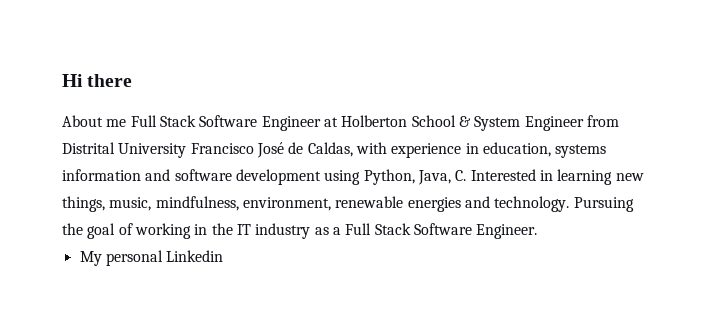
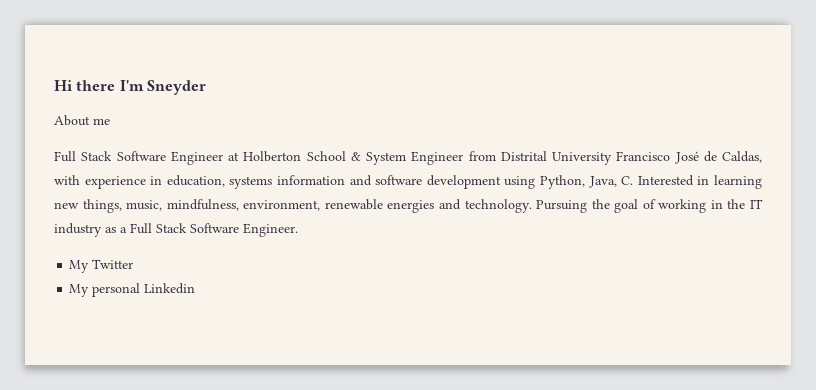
(133, 80) none -> [119,80,206,95] I'm Sneyder
(127, 123) none -> (110, 121) //
(538, 231) none -> [69,259,134,273] // My Twitter

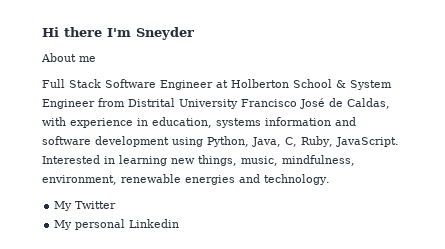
[621,176,634,185] C. -> [285,136,399,147] C, Ruby, JavaScript.
[536,199,763,213] [54,223,298,237] Pursuing the goal of working in the IT industry as a Full Stack Software Engineer. -> (330, 179) none

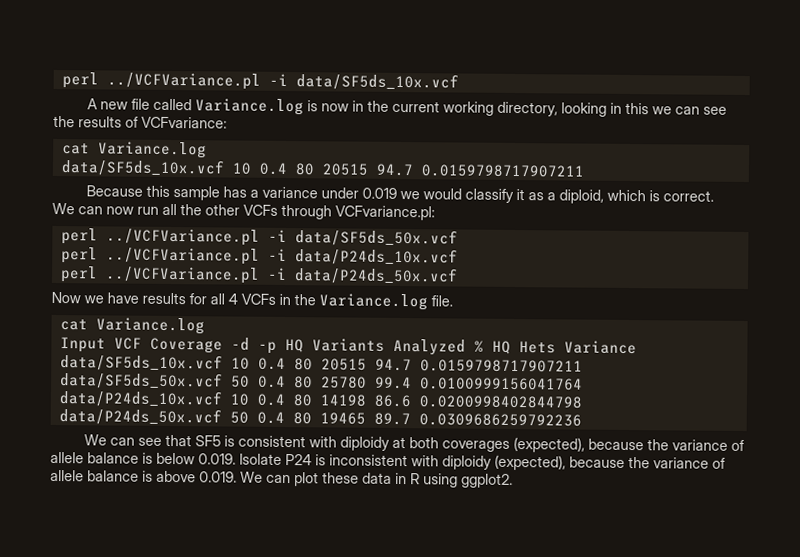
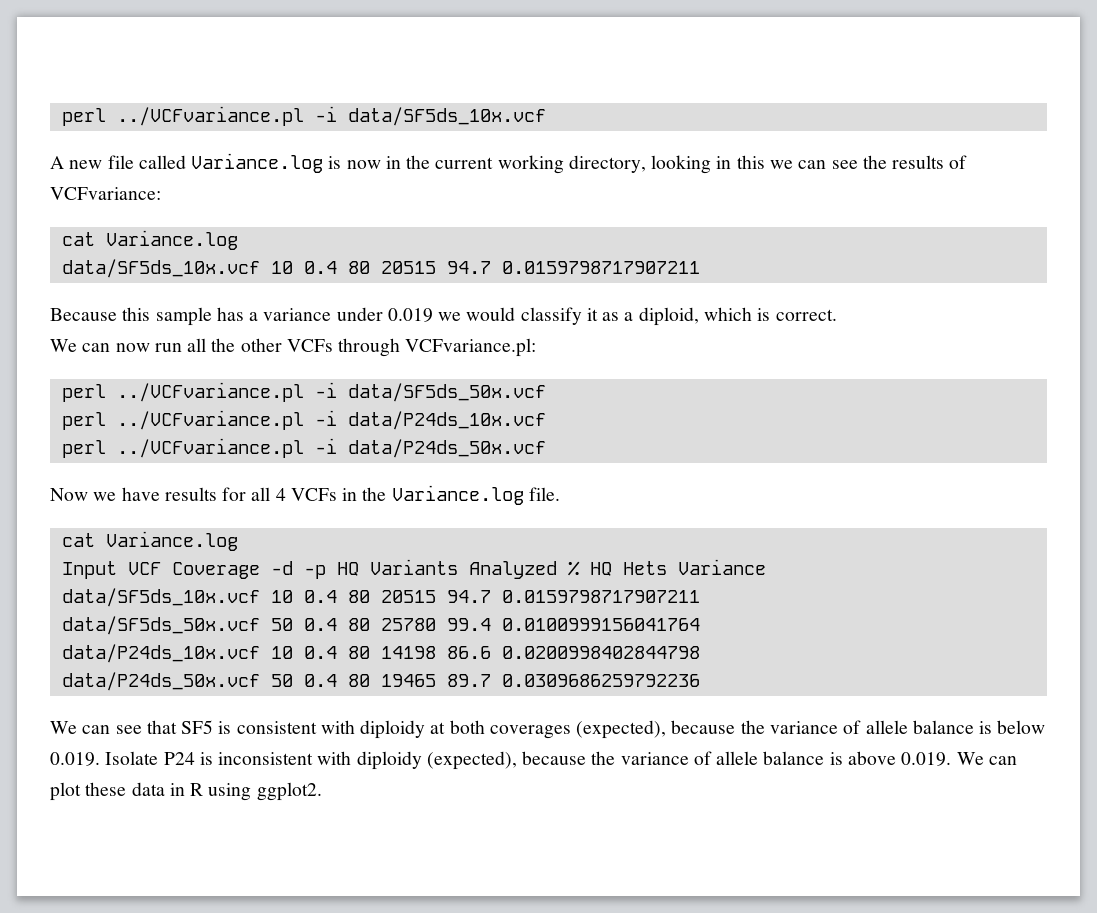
[61,72,261,90] perl ../VCFVariance.pl -> [61,106,304,126] perl ../VCFvariance.pl
[105,228,260,246] ../VCFVariance.pl -> [116,382,304,402] ../VCFvariance.pl
[105,247,260,265] ../VCFVariance.pl -> [116,410,304,430] ../VCFvariance.pl
[104,266,260,284] ../VCFVariance.pl -> [116,438,304,458] ../VCFvariance.pl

*-*-*

Task details: All entries above are to be reproduced exactly, with no pictures.

Your solution:
(133, 80) none -> [119,80,206,95] I'm Sneyder
(127, 123) none -> (110, 121) //
(538, 231) none -> [69,259,134,273] // My Twitter

[621,176,634,185] C. -> [285,136,399,147] C, Ruby, JavaScript.
[536,199,763,213] [54,223,298,237] Pursuing the goal of working in the IT industry as a Full Stack Software Engineer. -> (330, 179) none

[61,72,261,90] perl ../VCFVariance.pl -> [61,106,304,126] perl ../VCFvariance.pl
[105,228,260,246] ../VCFVariance.pl -> [116,382,304,402] ../VCFvariance.pl
[105,247,260,265] ../VCFVariance.pl -> [116,410,304,430] ../VCFvariance.pl
[104,266,260,284] ../VCFVariance.pl -> [116,438,304,458] ../VCFvariance.pl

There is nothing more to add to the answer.